#### SUPPLIED RECORDS ####
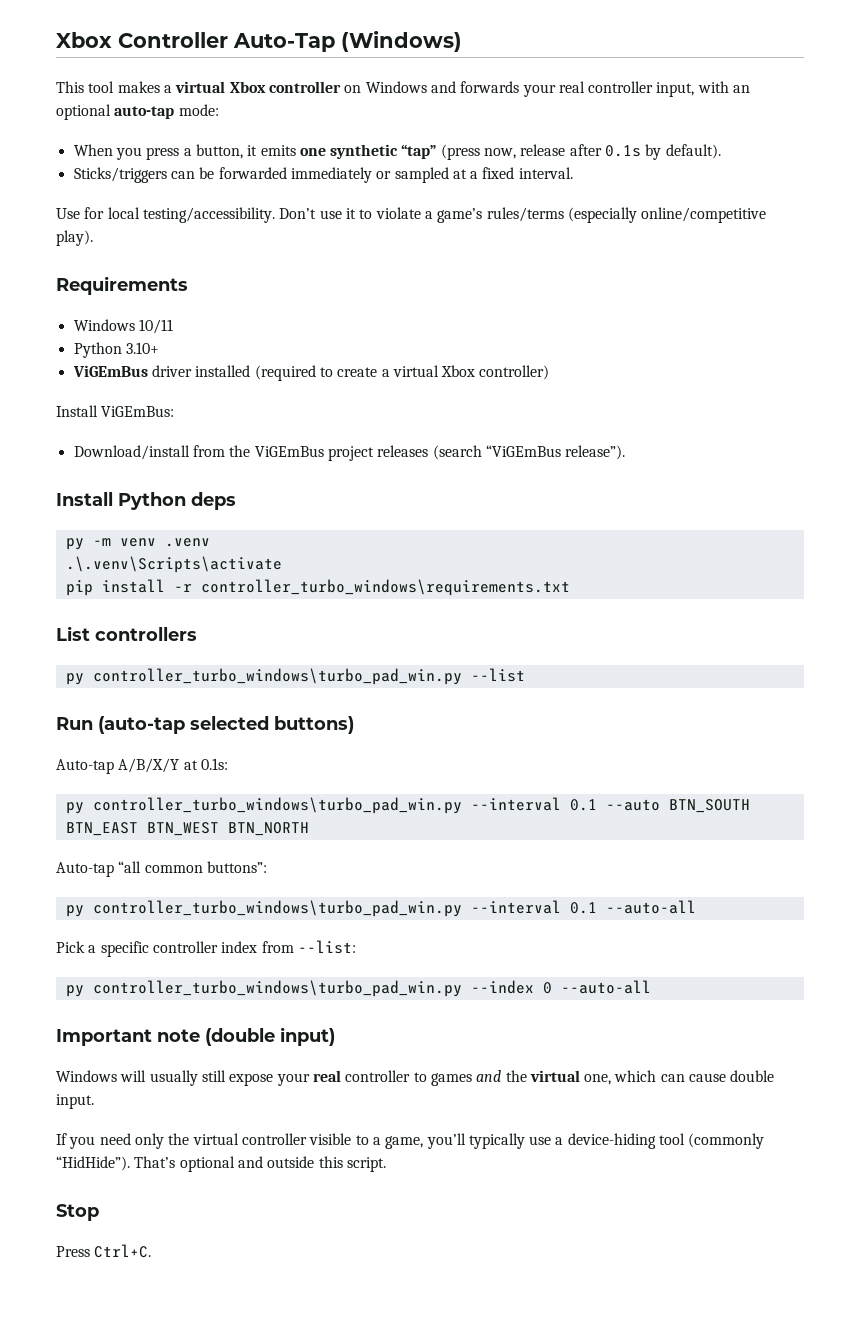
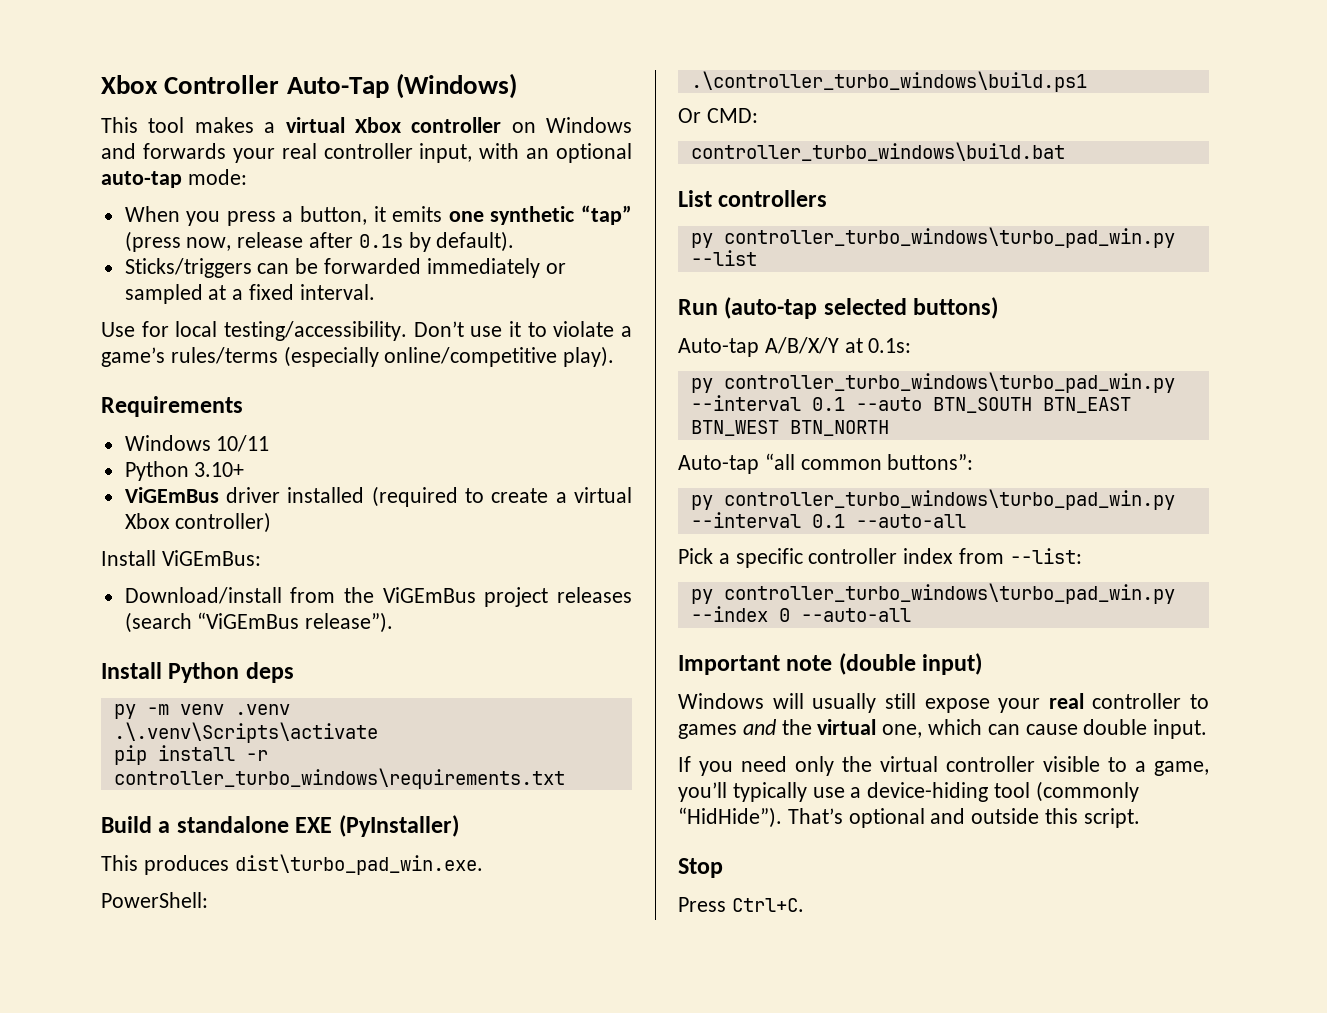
+ Build a standalone EXE (PyInstaller)
+ This produces dist\turbo_pad_win.exe.
+ PowerShell:
+ .\controller_turbo_windows\build.ps1
+ Or CMD:
+ controller_turbo_windows\build.bat

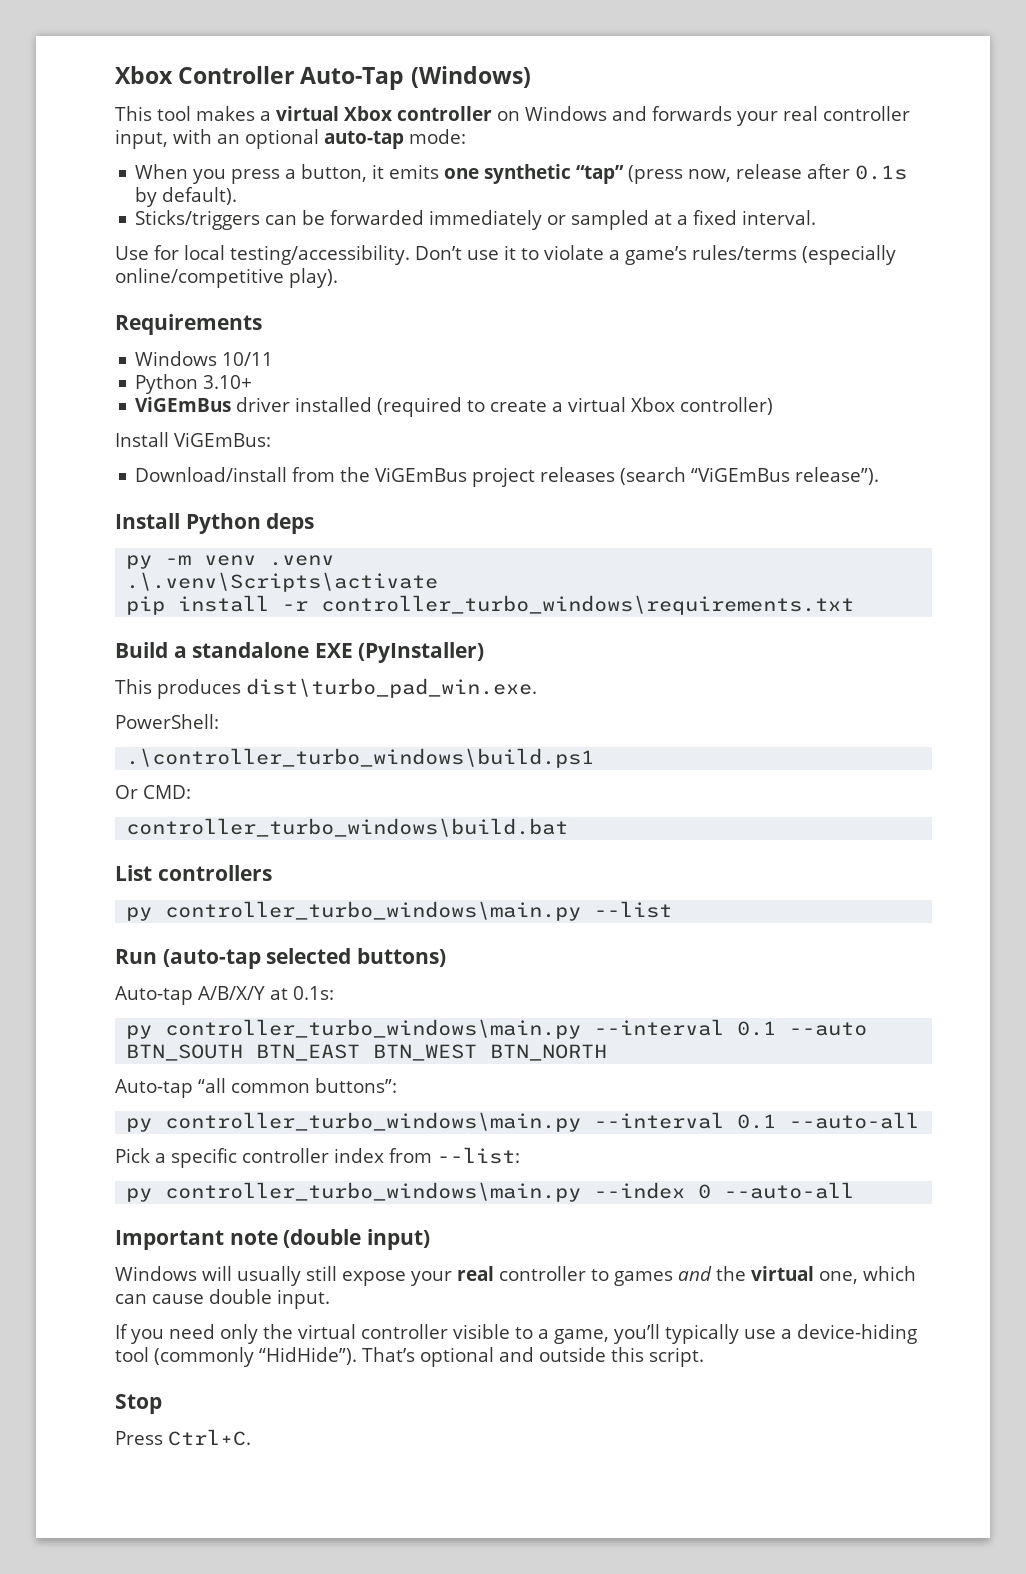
- py controller_turbo_windows\turbo_pad_win.py --list
+ py controller_turbo_windows\main.py --list
- py controller_turbo_windows\turbo_pad_win.py --interval 0.1 --auto BTN_SOUTH BTN_EAST BTN_WEST BTN_NORTH
+ py controller_turbo_windows\main.py --interval 0.1 --auto BTN_SOUTH BTN_EAST BTN_WEST BTN_NORTH
- py controller_turbo_windows\turbo_pad_win.py --interval 0.1 --auto-all
+ py controller_turbo_windows\main.py --interval 0.1 --auto-all
- py controller_turbo_windows\turbo_pad_win.py --index 0 --auto-all
+ py controller_turbo_windows\main.py --index 0 --auto-all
####
- **ABOUT THIS TASK**: Omit the pictures and reproduce the records above exactly.

- **ANSWER SECTION**:
+ Build a standalone EXE (PyInstaller)
+ This produces dist\turbo_pad_win.exe.
+ PowerShell:
+ .\controller_turbo_windows\build.ps1
+ Or CMD:
+ controller_turbo_windows\build.bat

- py controller_turbo_windows\turbo_pad_win.py --list
+ py controller_turbo_windows\main.py --list
- py controller_turbo_windows\turbo_pad_win.py --interval 0.1 --auto BTN_SOUTH BTN_EAST BTN_WEST BTN_NORTH
+ py controller_turbo_windows\main.py --interval 0.1 --auto BTN_SOUTH BTN_EAST BTN_WEST BTN_NORTH
- py controller_turbo_windows\turbo_pad_win.py --interval 0.1 --auto-all
+ py controller_turbo_windows\main.py --interval 0.1 --auto-all
- py controller_turbo_windows\turbo_pad_win.py --index 0 --auto-all
+ py controller_turbo_windows\main.py --index 0 --auto-all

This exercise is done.